1913, Daly River - Northern Territory, AUSTRALIA
Despite these discouraging portends, at some time towards the end of 1912 the government, pursing its policy of land release, put out a brochure offering perpetual agricultural leases on the Daly River. One of these brochures found its way to the Fire Brigade where it was eagerly read by Albert Borella and his companions Parker and Lewis.
Of particular interest to the future Northern Territory settlers was the level of support offered by the government. The brochure promised free rail fares for the settler and his family and free rail transport of household furniture and effects to the station closest to the land. Where rail transport was not available, the brochure claimed that transport would be provided on the government steamer at the lowest possible rates. In addition, financial advances of money would be made available for improvements to the holding, purchase of plant, implements, machinery or stock or for assisting with a mortgage payment – up to the value of £800 per settler. Repayment was guaranteed at low interest over a long period.
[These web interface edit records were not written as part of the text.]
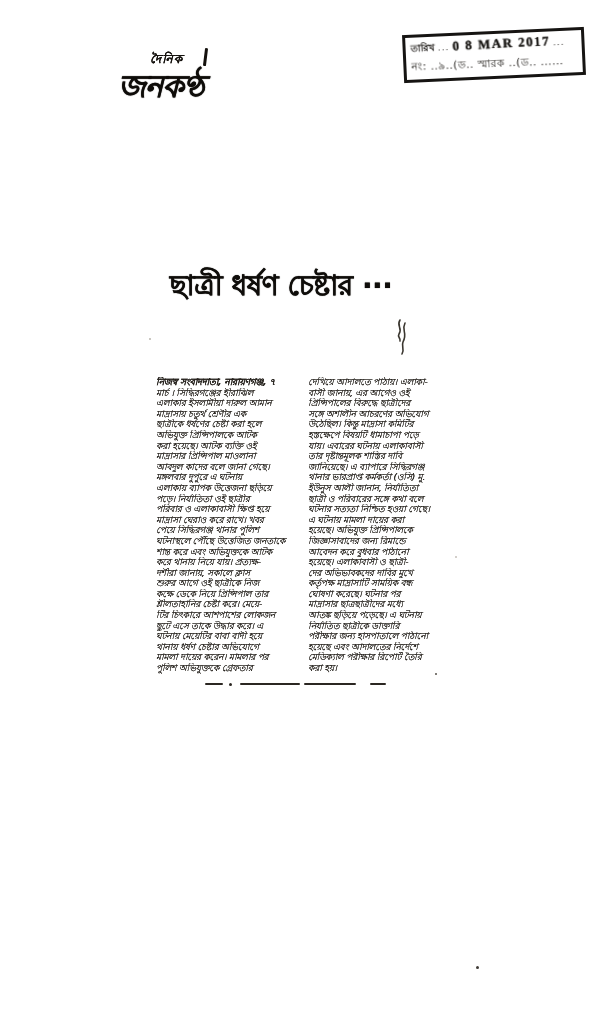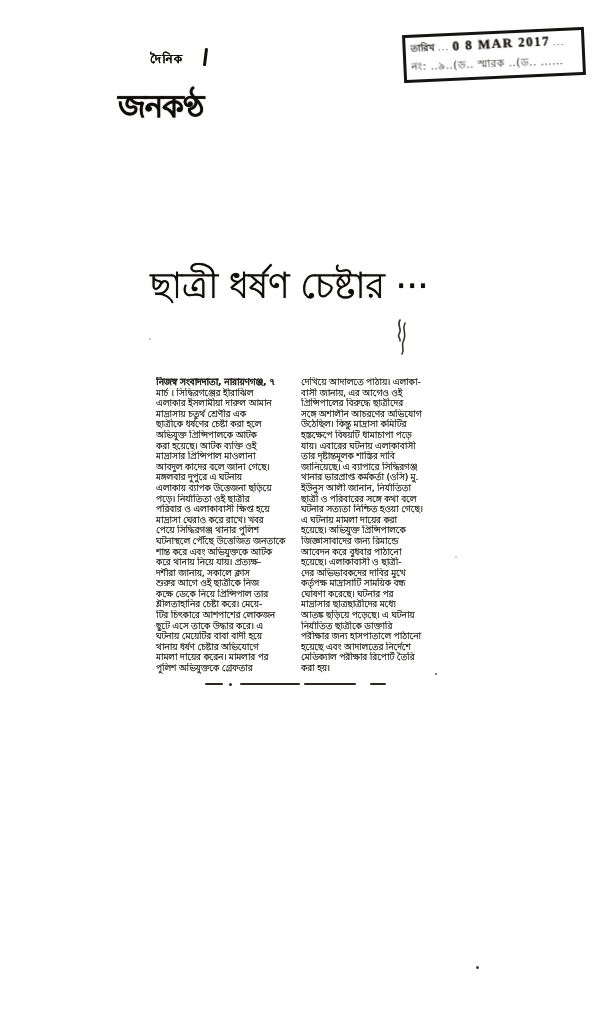--- a/index.html
+++ b/index.html
@@ -4,36 +4,35 @@
 <style>
   html,body{margin:0;padding:0;}
   body{
     width:606px;height:1024px;position:relative;overflow:hidden;
     background:#ffffff;
     font-family:"DejaVu Sans",sans-serif;
   }
   .page{position:absolute;inset:0;}
 
   
-  .masthead{position:absolute;left:112px;top:42px;width:170px;height:62px;}
+  .masthead{position:absolute;left:112px;top:42px;width:170px;height:62px;font-style:italic;}
   .masthead .tagline{
     position:absolute;left:38px;top:8px;
     font-size:12px;font-weight:bold;color:#14110d;letter-spacing:1px;
     text-shadow:0 0 .6px #14110d;
   }
   .masthead .tagline-stroke{
     position:absolute;left:92px;top:6px;width:2.5px;height:18px;
     background:#14110d;transform:rotate(7deg);border-radius:1px;
   }
   .masthead .title{
     position:absolute;left:6px;top:20px;
     font-size:31px;font-weight:bold;color:#0e0c09;letter-spacing:-1px;
     text-shadow:0 0 1px #0e0c09;white-space:nowrap;
     filter:blur(.2px);
-    margin-top:20px;
   }
 
   
   .stamp{
     position:absolute;left:403px;top:31px;width:182px;height:48px;
     border:3px solid #161412;transform:rotate(-2.6deg);
     box-sizing:border-box;padding:2px 5px 0 5px;
     color:#201d1a;filter:blur(.25px);
     background:rgba(255,255,255,.0);
   }
@@ -46,32 +45,33 @@
     text-shadow:0 0 .8px #1b1916;
   }
   .stamp .line2{
     margin-top:3px;font-size:10.5px;white-space:nowrap;color:#24211d;
     letter-spacing:.5px;transform:rotate(.3deg);
   }
 
   
   .headline{
     position:absolute;left:150px;top:269px;width:262px;margin:0;
-    text-align:center;font-size:36px;line-height:34px;font-weight:normal;
+    text-align:center;font-size:28px;line-height:34px;font-weight:bold;
     color:#0f0d0a;letter-spacing:-.5px;
     text-shadow:0 0 .8px #0f0d0a;filter:blur(.2px);
   }
   .headline .hl{display:block;white-space:nowrap;}
 
   .squiggle{position:absolute;left:393px;top:318px;}
 
   .body-cols{
     position:absolute;left:156px;top:377px;width:298px;
-    display:flex;
+    display:flex;gap:7px;
     color:#26221d;
+    font-style:italic;
   }
   .col{width:145px;overflow:hidden;}
   .bl{
     height:10.6px;line-height:10.6px;font-size:9.2px;
     white-space:nowrap;overflow:hidden;
     letter-spacing:-.3px;
     text-shadow:0 0 .5px rgba(20,16,12,.85);
     filter:blur(.28px);
   }
   .col1 .bl:first-child{font-weight:bold;}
The prospective settlers had to make their own way to the Territory but help was offered once they had arrived. The government even promised to look into the issue of providing schooling should this be required.
Borella recalled later, “Pamphlets which came into my possession gave a glowing account of the immense possibilities of the Northern Territory, and being used to farming pursuits all my life it seemed good enough for me to try my luck”.
Encouraged by the opportunities available in the Northern Territory, Albert Borella together with Parker and Lewis took the boat to Darwin arriving on the SS St Albans 24 February 1913. When they arrived they discovered they were ahead of the program.